Many studies show that glutamine/glutamic acid metabolism is related to insulin secretion and glucose metabolism regulation. Glutamine increases both insulin secretion and mitochondrial metabolism in pancreatic islets (Beaney et al. 2016).

Our study tried to investigate the relationship between the GLUL polymorphism rs10911021 and the occurrence of coronary artery disease in the Egyptian population with or without T2DM. We found that this genetic variant was associated with CAD patients with and without type 2 diabetes. This goes hand in hand with a previous study which reported that rs10911021 polymorphism at the GLUL locus has been related to higher risk of coronary artery disease in patients with T2DM (Smith et al. 2010). However, another study reported that no association between rs10911021 and CAD was seen in non-T2DM Look AHEAD individuals (The Look AHEAD Research Group 2016).

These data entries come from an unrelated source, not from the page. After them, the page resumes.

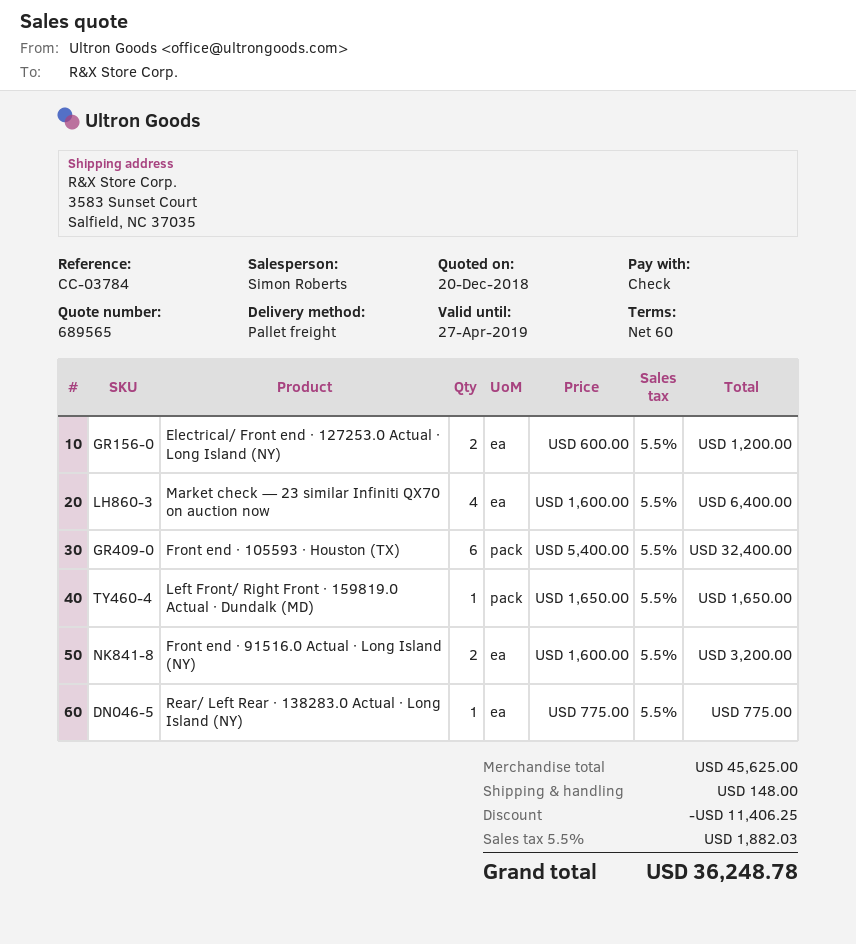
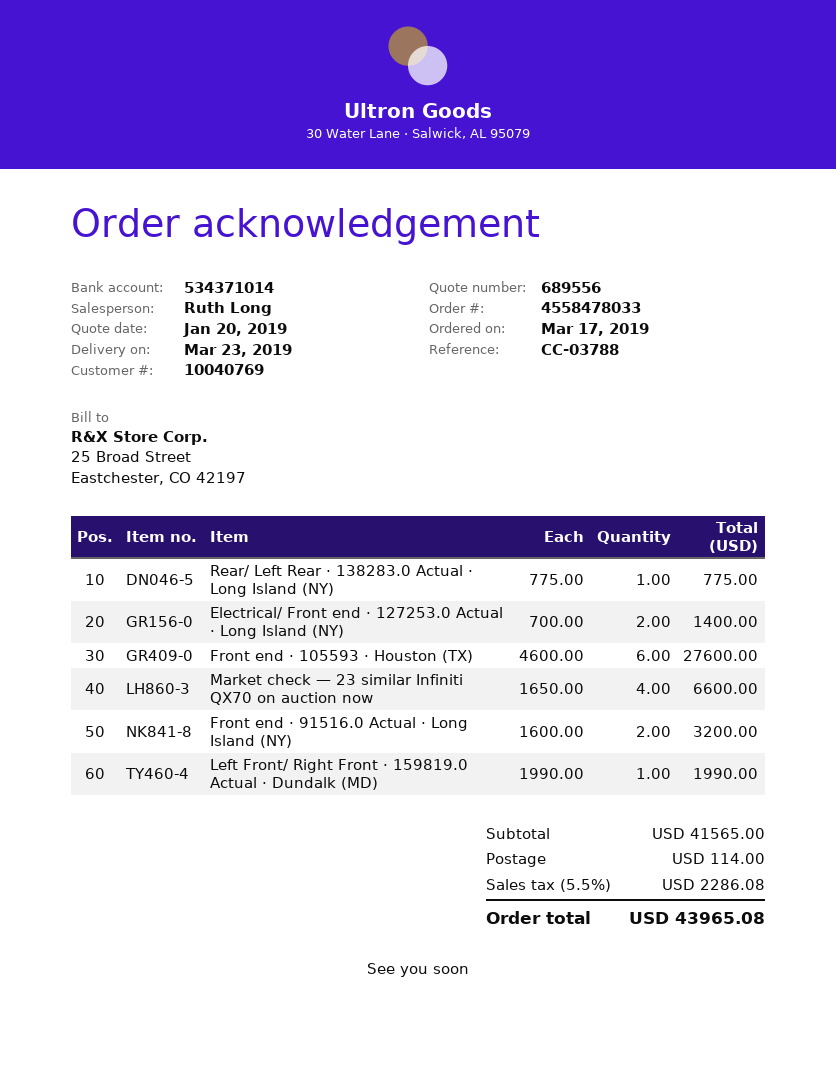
quote number: 689565 -> 689556
quote date: 2018-12-20 -> 2019-01-20
reference: CC-03784 -> CC-03788
sales rep: Simon Roberts -> Ruth Long
Electrical/ Front end · 127253.0 Actual · Long Island (NY): 2 x 600.00 = 1200.00 -> 2 x 700.00 = 1400.00
Market check — 23 similar Infiniti QX70 on auction now: 4 x 1600.00 = 6400.00 -> 4 x 1650.00 = 6600.00
Front end · 105593 · Houston (TX): 6 x 5400.00 = 32400.00 -> 6 x 4600.00 = 27600.00
Left Front/ Right Front · 159819.0 Actual · Dundalk (MD): 1 x 1650.00 = 1650.00 -> 1 x 1990.00 = 1990.00
subtotal: 45625.00 -> 41565.00
discount: 11406.25 -> none
shipping: 148.00 -> 114.00
tax: 5.5% = 1882.03 -> 5.5% = 2286.08
total: 36248.78 -> 43965.08

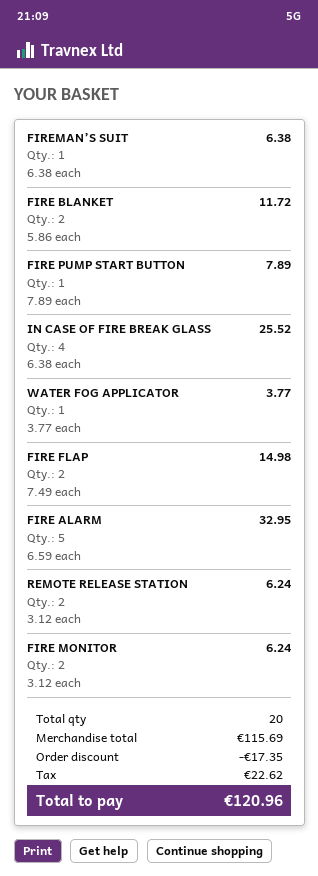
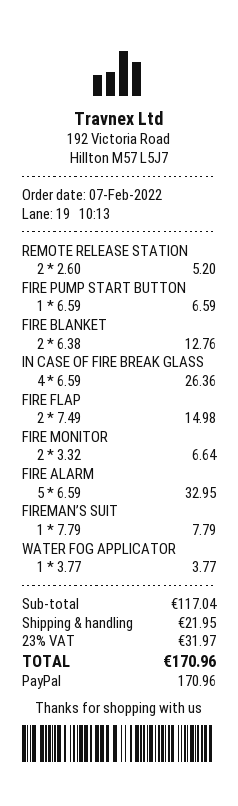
FIREMAN’S SUIT: 1 x 6.38 = 6.38 -> 1 x 7.79 = 7.79
FIRE BLANKET: 2 x 5.86 = 11.72 -> 2 x 6.38 = 12.76
FIRE PUMP START BUTTON: 1 x 7.89 = 7.89 -> 1 x 6.59 = 6.59
IN CASE OF FIRE BREAK GLASS: 4 x 6.38 = 25.52 -> 4 x 6.59 = 26.36
REMOTE RELEASE STATION: 2 x 3.12 = 6.24 -> 2 x 2.60 = 5.20
FIRE MONITOR: 2 x 3.12 = 6.24 -> 2 x 3.32 = 6.64
subtotal: 115.69 -> 117.04
discount: 17.35 -> none
shipping: none -> 21.95
tax: 22.62 -> 31.97
total: 120.96 -> 170.96

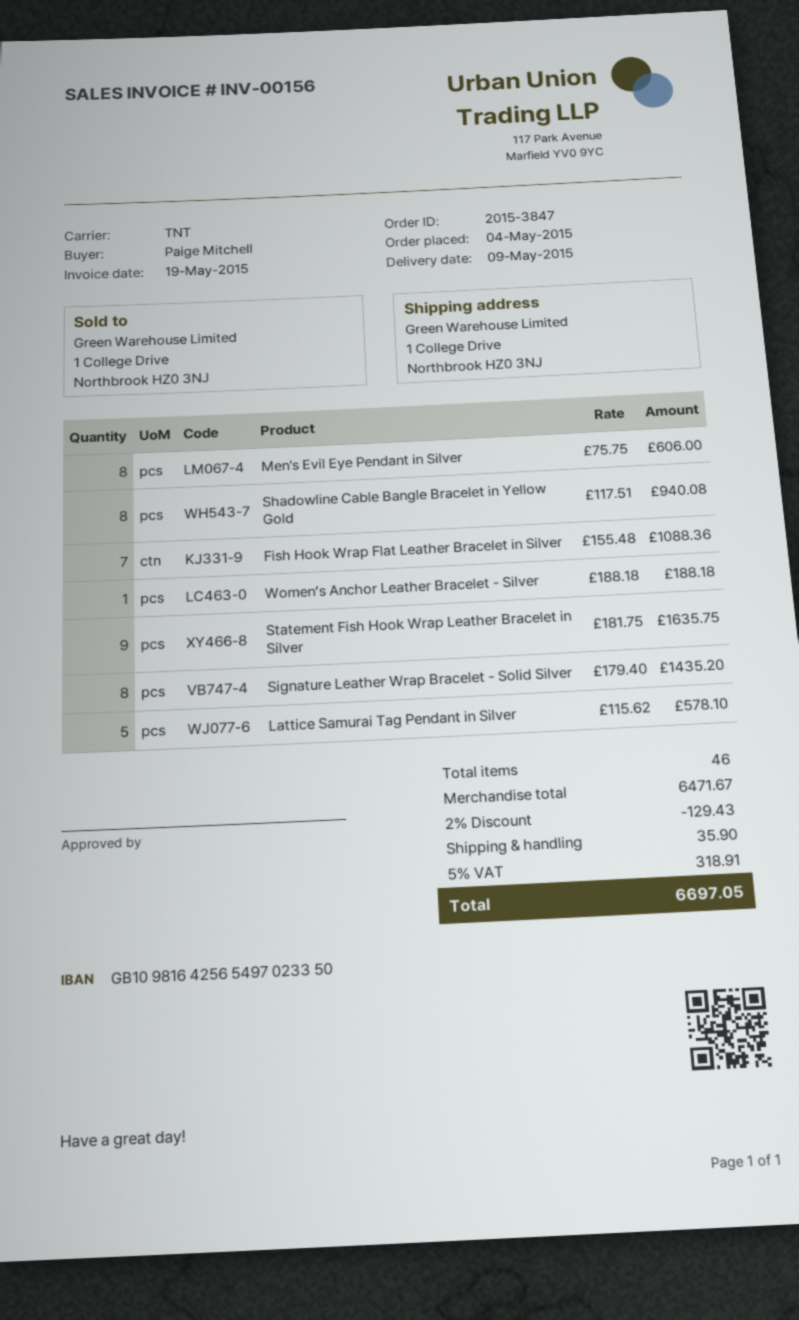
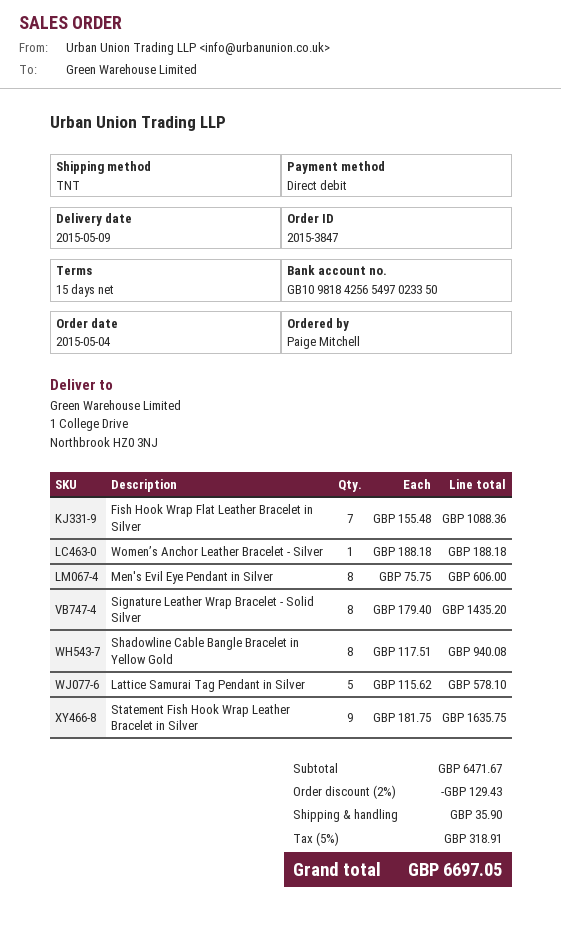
bank account: GB10981642565497023350 -> GB10981842565497023350

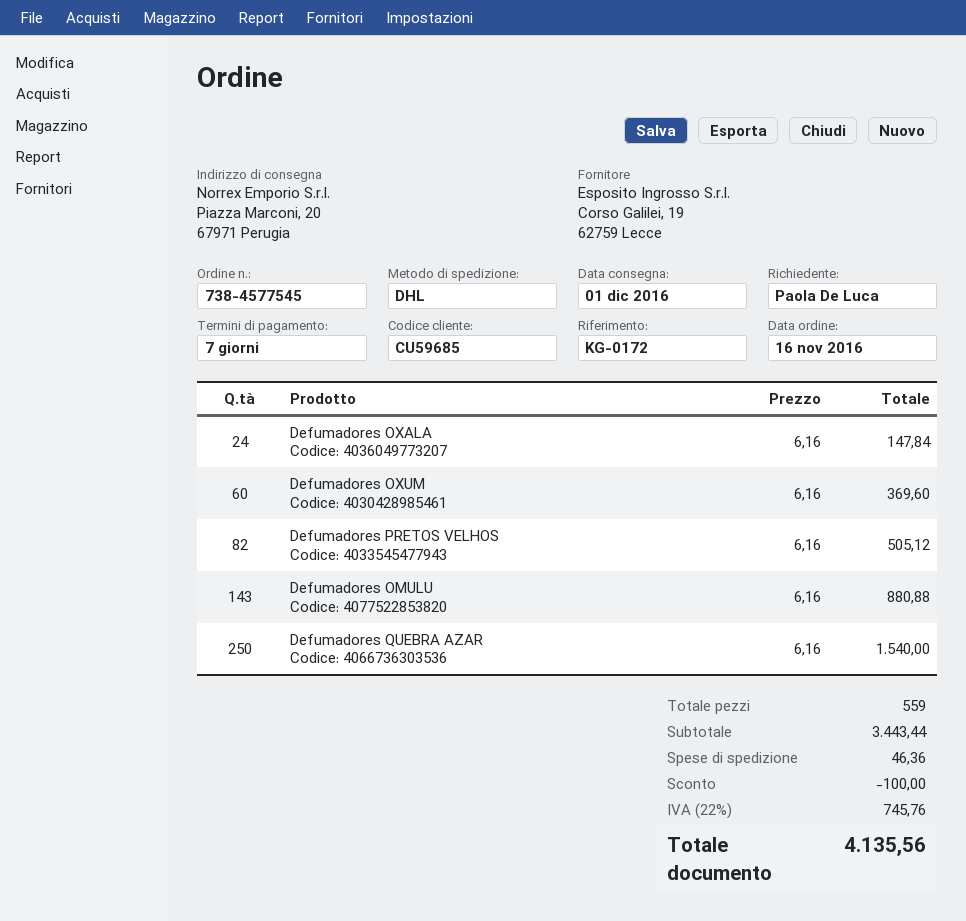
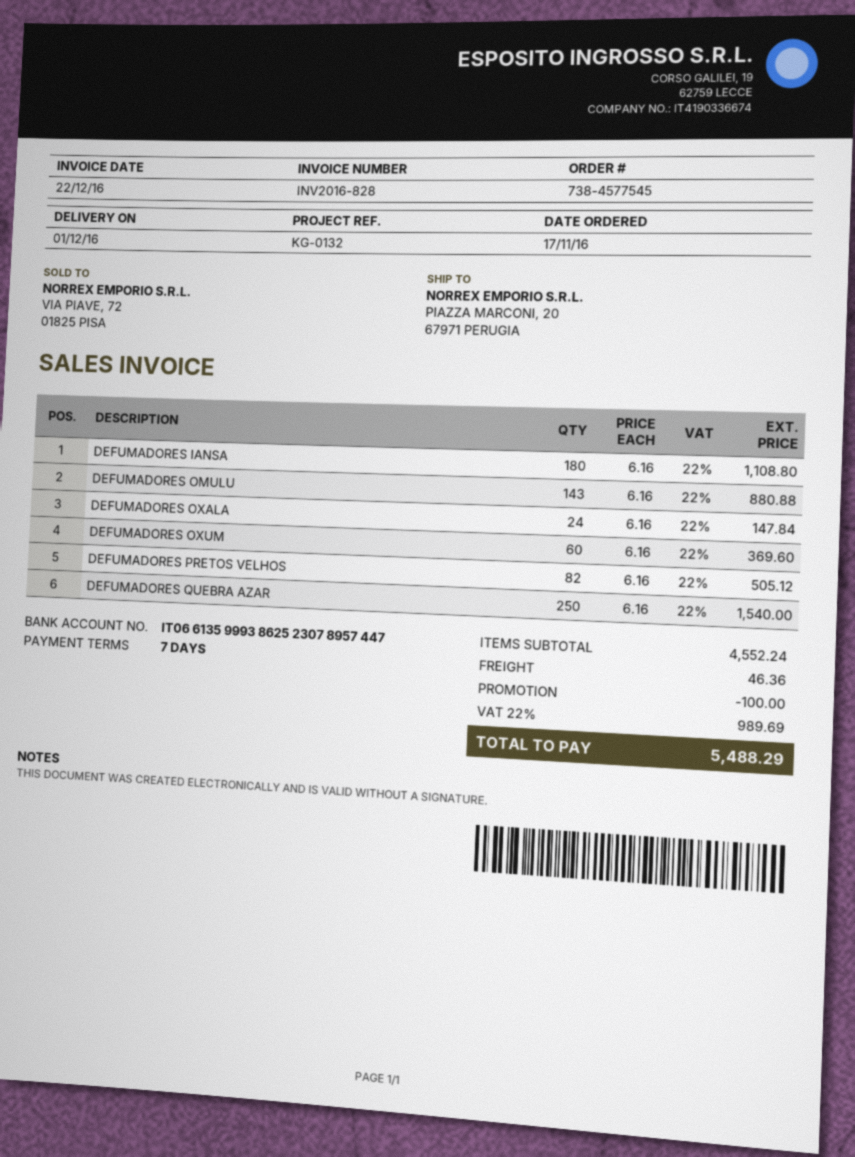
order date: 2016-11-16 -> 2016-11-17
reference: KG-0172 -> KG-0132
DEFUMADORES IANSA: none -> 180 x 6.16 = 1108.80
subtotal: 3443.44 -> 4552.24
tax: 22% = 745.76 -> 22% = 989.69
total: 4135.56 -> 5488.29

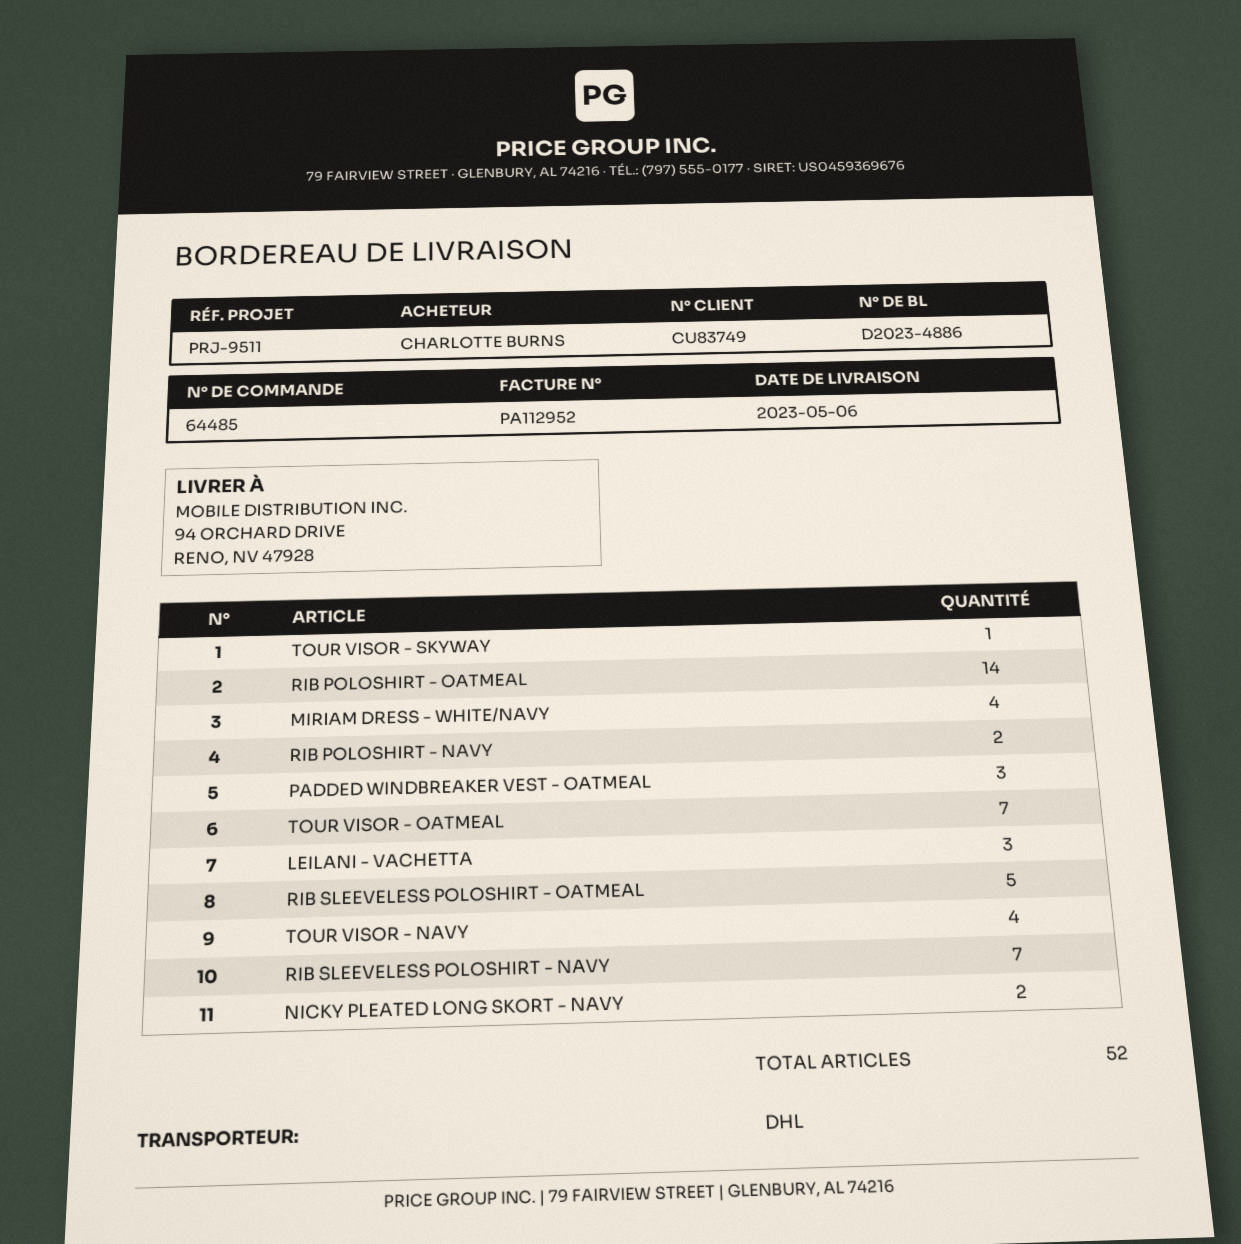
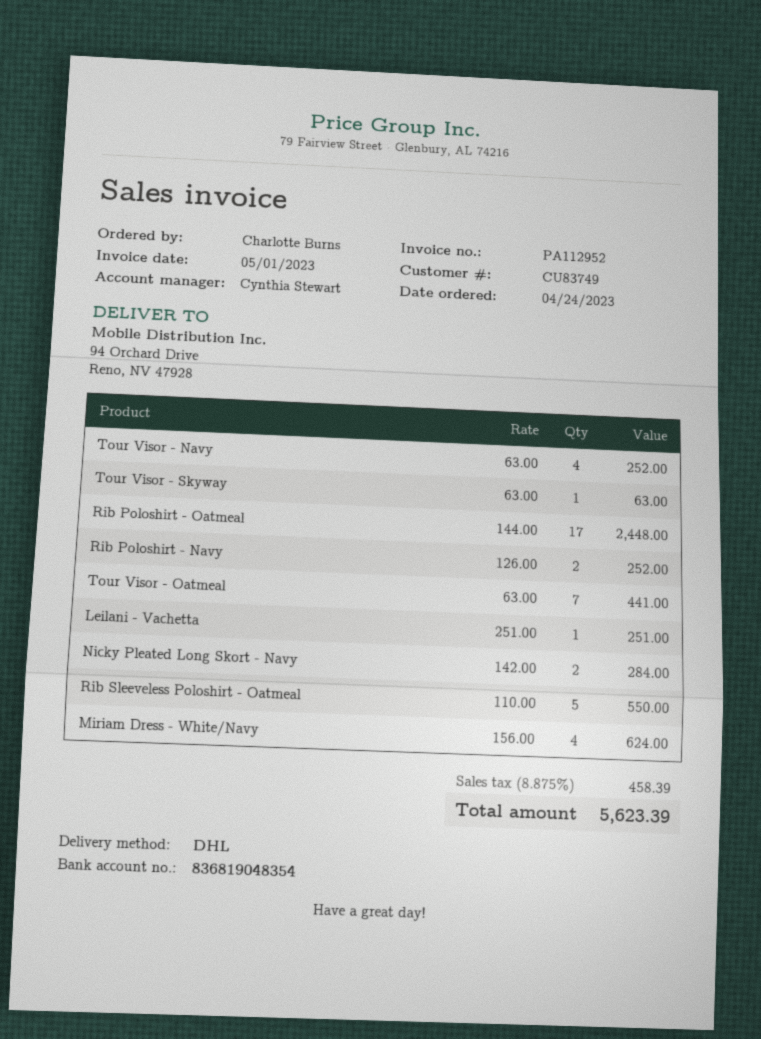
RIB POLOSHIRT - OATMEAL: 14 -> 17
PADDED WINDBREAKER VEST - OATMEAL: 3 -> none
LEILANI - VACHETTA: 3 -> 1
RIB SLEEVELESS POLOSHIRT - NAVY: 7 -> none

This study correlated the GLUL polymorphism rs10911021 with obesity and other factors for metabolic syndrome in cardiovascular patients whether having diabetes or not. Our study shows a significant association between GLUL polymorphisms and waist, BMI, SBP, DBP, cholesterol, LDL, HDL, and PON1.

We found that the GLUL polymorphism is associated with 4.4-fold increased risk to develop CAD among diabetic patients and was associated with 2.3-fold increased risk to develop CAD; this is not in agreement with Qi et al. 2013 who found that the OR among non-diabetic CAD patients was not significantly different from 1, while it is significantly different from the OR in diabetic individuals with CAD.

Conclusion

We suggest GLUL rs10911021 as a predisposing locus for CAD in the region of the GLUL gene; however, more works are needed to better understand and recognize the biological mechanisms linking it to CAD in diabetes.